Material shown:
★ ★ ★ ★

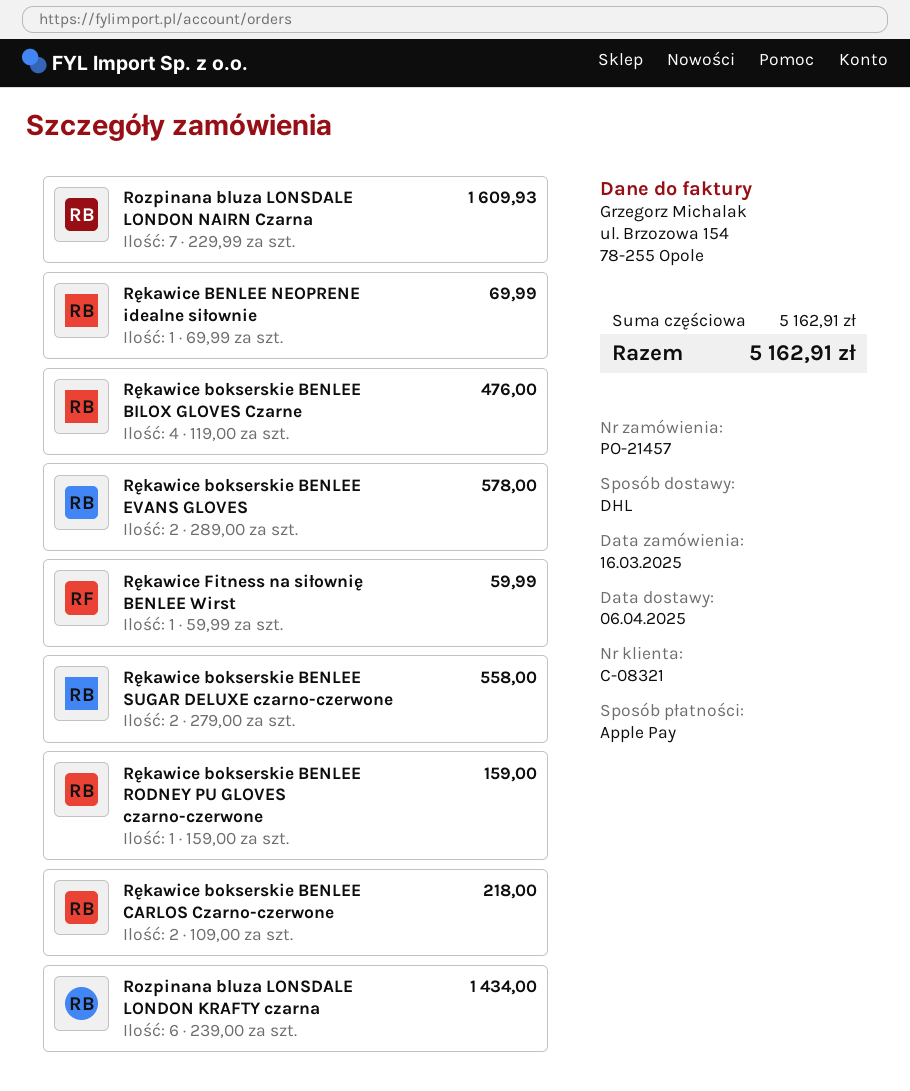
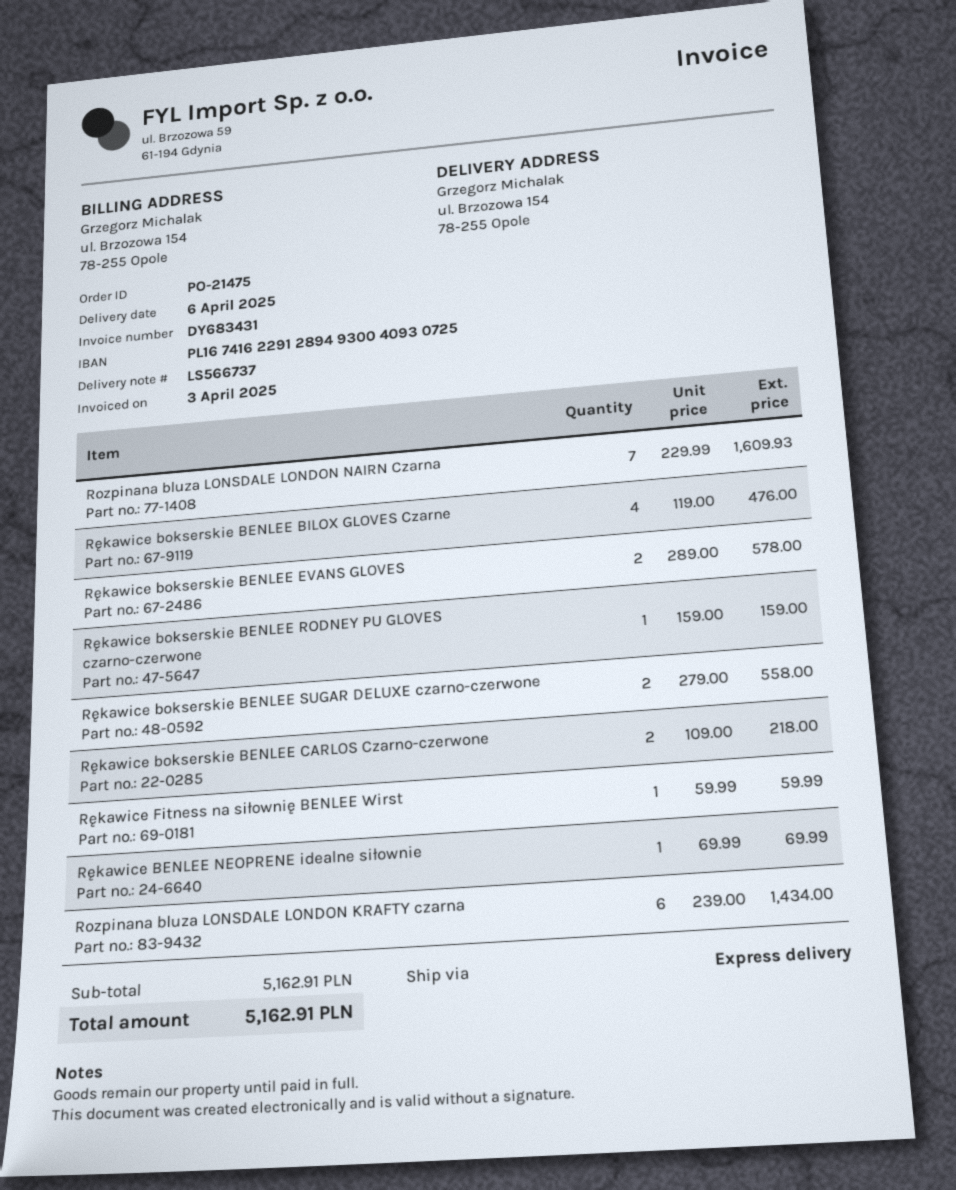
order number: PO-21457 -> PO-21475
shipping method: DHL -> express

★ ★ ★ ★

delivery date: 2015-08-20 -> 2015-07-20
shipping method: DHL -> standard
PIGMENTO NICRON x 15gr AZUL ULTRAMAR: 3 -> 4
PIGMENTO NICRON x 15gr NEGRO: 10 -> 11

★ ★ ★ ★

The range runs from the line with "order number: PO-21457 -> PO-21475" up to and including the line with "shipping method: DHL -> express" in the listing above; please write out exactly those lines and nothing more.

order number: PO-21457 -> PO-21475
shipping method: DHL -> express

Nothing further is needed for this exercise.